If any one of these red lines, let alone all of them together, get crossed, we will rue the day that we did not use these last five years to make our own economy more resilient. After all, in sports, timeouts are when you catch your breath, try to make sense of what is coming at you at high speed, figure out what has been working and what has not, design a play to win the game and then collaborate on its execution.
Future historians will surely ask how we in America could not agree on sensible near-term infrastructure investment — to upgrade our country with cheap money — paired with a long-term package of tax reforms and spending cuts, phased in gradually as the economy improves, so we have a much sturdier balance sheet to survive any geopolitical storms. We’re now driving around without a bumper and a spare tire, just when the world seems poised to turn into a crash ’n’ smash derby. (Kudos to President Obama for still trying for a Grand Bargain.
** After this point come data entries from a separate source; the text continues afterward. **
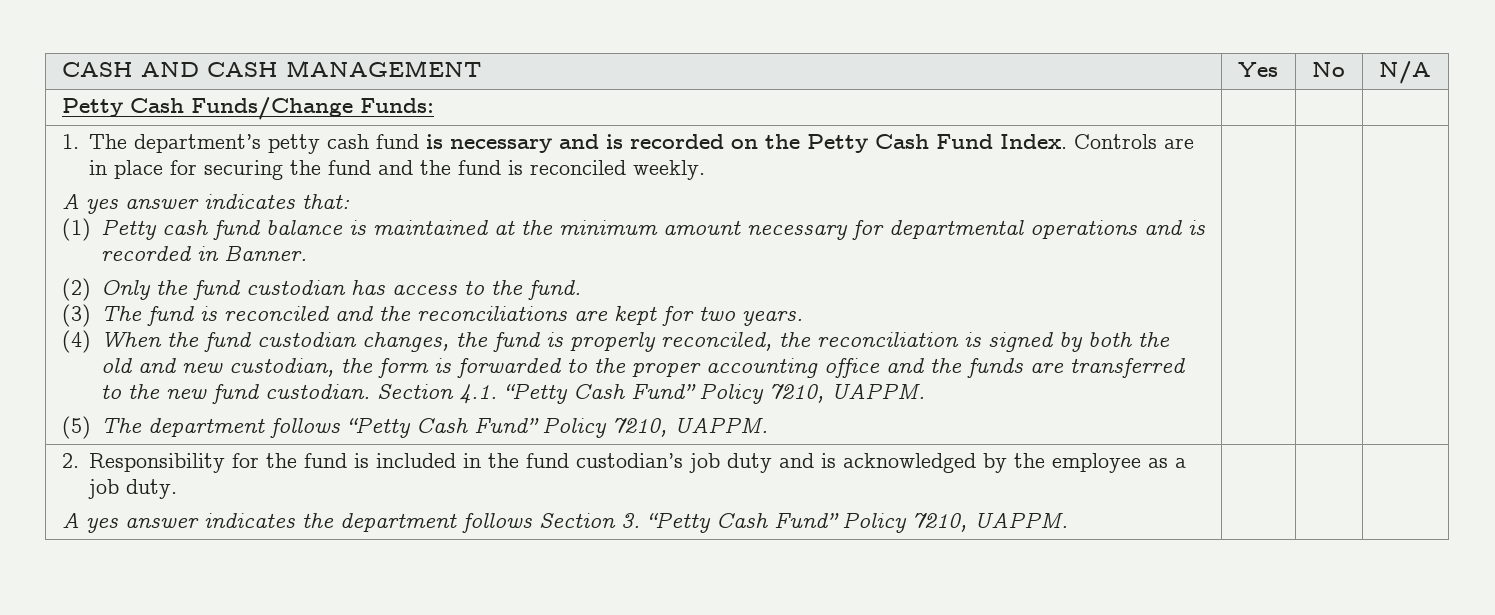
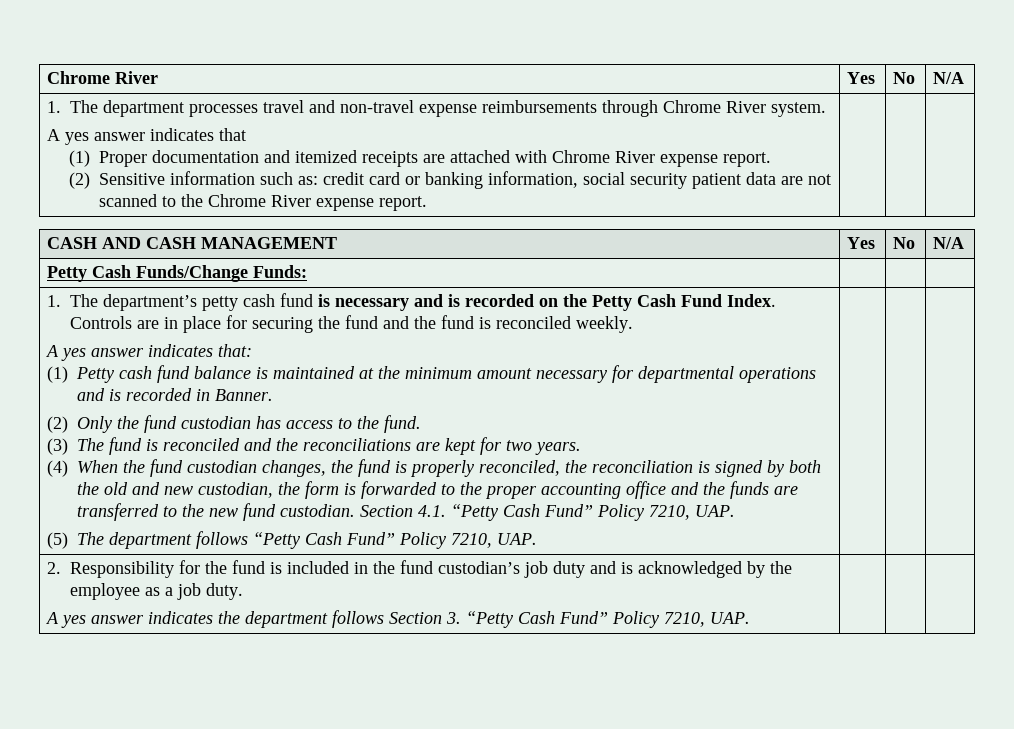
+ Chrome River | Yes | No | N/A
+ 1. The department processes travel and non-travel expense reimbursements through Chrome River system.
+ A yes answer indicates that
+ (1) Proper documentation and itemized receipts are attached with Chrome River expense report.
+ (2) Sensitive information such as: credit card or banking information, social security patient data are not scanned to the Chrome River expense report.
- Section 4.1. “Petty Cash Fund” Policy 7210, UAPPM.
+ Section 4.1. “Petty Cash Fund” Policy 7210, UAP.
- (5) The department follows “Petty Cash Fund” Policy 7210, UAPPM.
+ (5) The department follows “Petty Cash Fund” Policy 7210, UAP.
  2. Responsibility for the fund is included in the fund custodian’s job duty and is acknowledged by the employee as a job duty.
- A yes answer indicates the department follows Section 3. “Petty Cash Fund” Policy 7210, UAPPM. | | |
+ A yes answer indicates the department follows Section 3. “Petty Cash Fund” Policy 7210, UAP. | | |

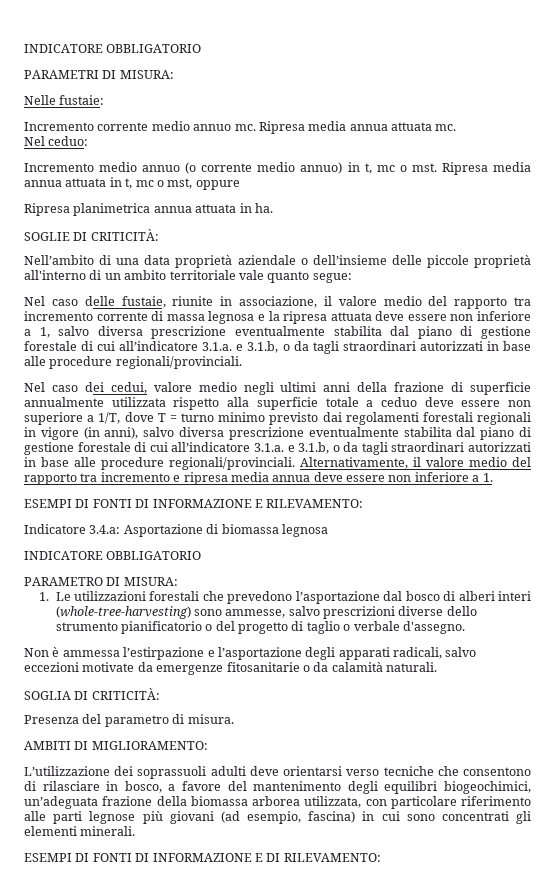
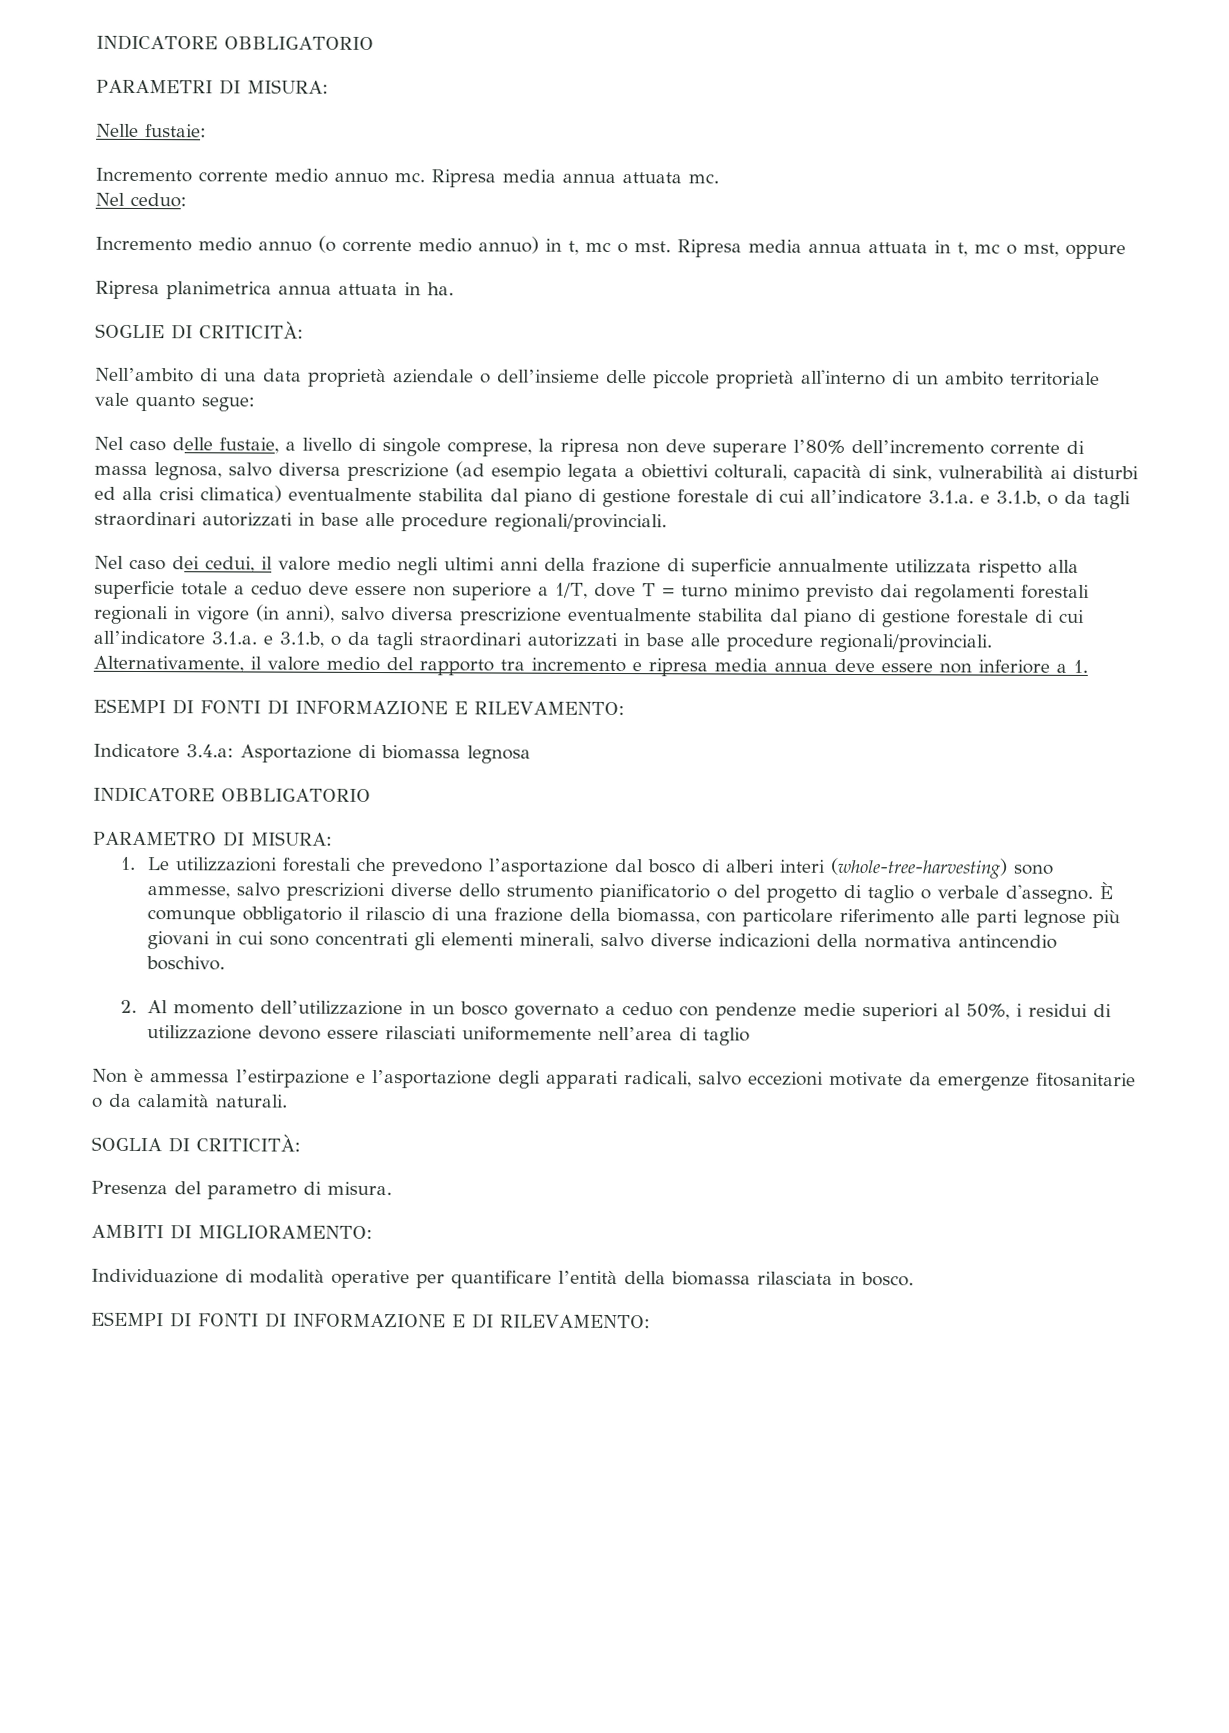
- Nel caso delle fustaie, riunite in associazione, il valore medio del rapporto tra incremento corrente di massa legnosa e la ripresa attuata deve essere non inferiore a 1, salvo diversa prescrizione eventualmente stabilita dal piano di gestione forestale di cui all’indicatore 3.1.a. e 3.1.b, o da tagli straordinari autorizzati in base alle procedure regionali/provinciali.
+ Nel caso delle fustaie, a livello di singole comprese, la ripresa non deve superare l’80% dell’incremento corrente di massa legnosa, salvo diversa prescrizione (ad esempio legata a obiettivi colturali, capacità di sink, vulnerabilità ai disturbi ed alla crisi climatica) eventualmente stabilita dal piano di gestione forestale di cui all’indicatore 3.1.a. e 3.1.b, o da tagli straordinari autorizzati in base alle procedure regionali/provinciali.
- Nel caso dei cedui, valore medio negli ultimi anni della frazione di superficie annualmente utilizzata rispetto alla superficie totale a ceduo deve essere non superiore a 1/T, dove T = turno minimo previsto dai regolamenti forestali regionali in vigore (in anni), salvo diversa prescrizione eventualmente stabilita dal piano di gestione forestale di cui all’indicatore 3.1.a. e 3.1.b, o da tagli straordinari autorizzati in base alle procedure regionali/provinciali.
+ Nel caso dei cedui, il valore medio negli ultimi anni della frazione di superficie annualmente utilizzata rispetto alla superficie totale a ceduo deve essere non superiore a 1/T, dove T = turno minimo previsto dai regolamenti forestali regionali in vigore (in anni), salvo diversa prescrizione eventualmente stabilita dal piano di gestione forestale di cui all’indicatore 3.1.a. e 3.1.b, o da tagli straordinari autorizzati in base alle procedure regionali/provinciali.
+ È comunque obbligatorio il rilascio di una frazione della biomassa, con particolare riferimento alle parti legnose più giovani in cui sono concentrati gli elementi minerali, salvo diverse indicazioni della normativa antincendio boschivo.
+ 2. Al momento dell’utilizzazione in un bosco governato a ceduo con pendenze medie superiori al 50%, i residui di utilizzazione devono essere rilasciati uniformemente nell’area di taglio
- L’utilizzazione dei soprassuoli adulti deve orientarsi verso tecniche che consentono di rilasciare in bosco, a favore del mantenimento degli equilibri biogeochimici, un’adeguata frazione della biomassa arborea utilizzata, con particolare riferimento alle parti legnose più giovani (ad esempio, fascina) in cui sono concentrati gli elementi minerali.
+ Individuazione di modalità operative per quantificare l’entità della biomassa rilasciata in bosco.

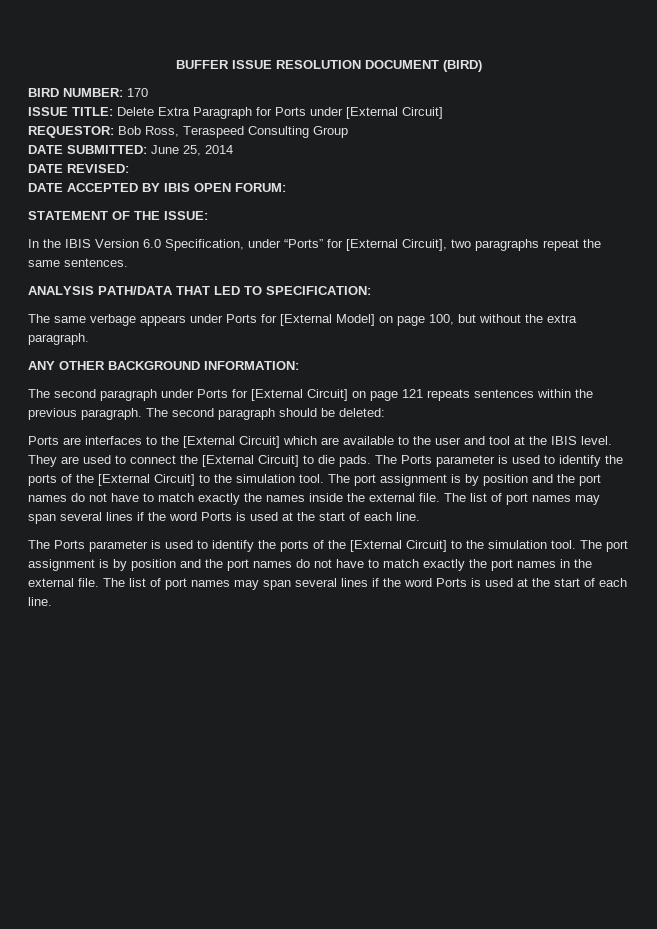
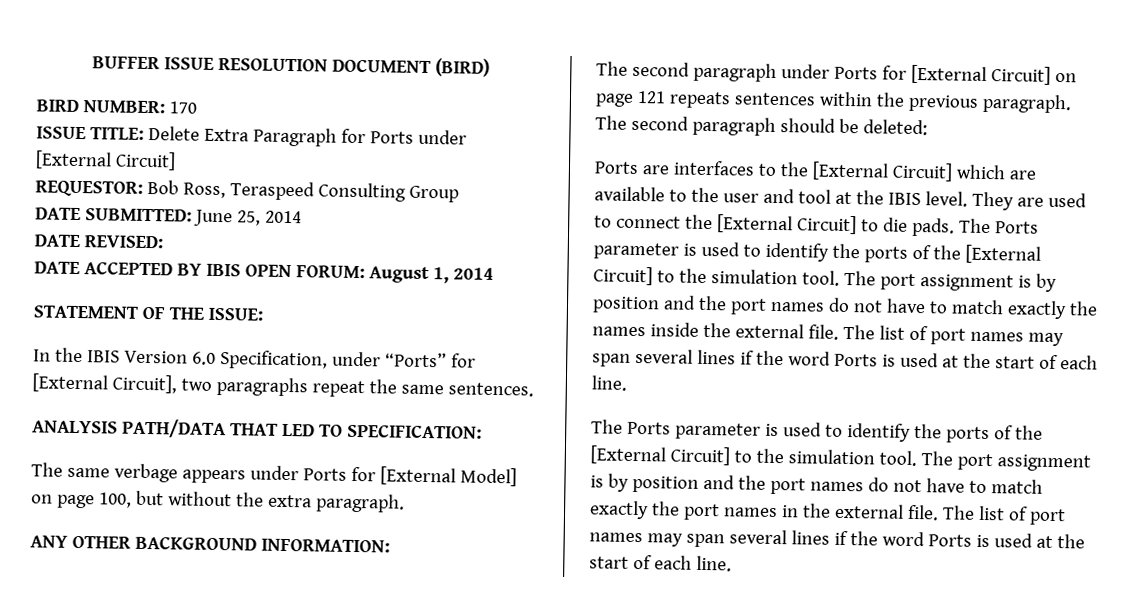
- DATE ACCEPTED BY IBIS OPEN FORUM:
+ DATE ACCEPTED BY IBIS OPEN FORUM: August 1, 2014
Will the G.O.P. step up?)
But historians will also ask China: What were you thinking? When will you realize that whatever is bad for America is not necessarily good for you? Will it take South Korea, Japan, Vietnam and Taiwan all getting nuclear weapons? China controls food and fuel going into North Korea. It could end the freak show there anytime it wants, by cutting off both and opening its border to refugees. Yes, it is worried about a united, nuclear Korea and a flood of refugees, but America could help facilitate a united, nonnuclear Korea and dealing with refugees.
Then there is the Russian president, Vladimir Putin — the man who was born on third base and thinks he hit a triple, because his country has so much oil and gas. Refusing to ease Assad out in Syria, rather than hanging tough with him, at best could alienate Russia from the next generation of rulers in Syria and at worst could help Syria turn into another Afghanistan. Do the Russians really believe that indulging Iran’s covert nuclear program, to spite us, won’t come back to haunt them with a nuclear-armed Iranian Islamist regime on its border?
In many ways Russia and China are more irresponsible than we are. We need to make ourselves resilient but are not. We are being shortsighted. They are being downright harmful.
But the net result is that we could all look back one day and wish we had used this timeout from any global geopolitical contagion more wisely. I hope historians won’t say that for five years we were lucky. And then we weren’t.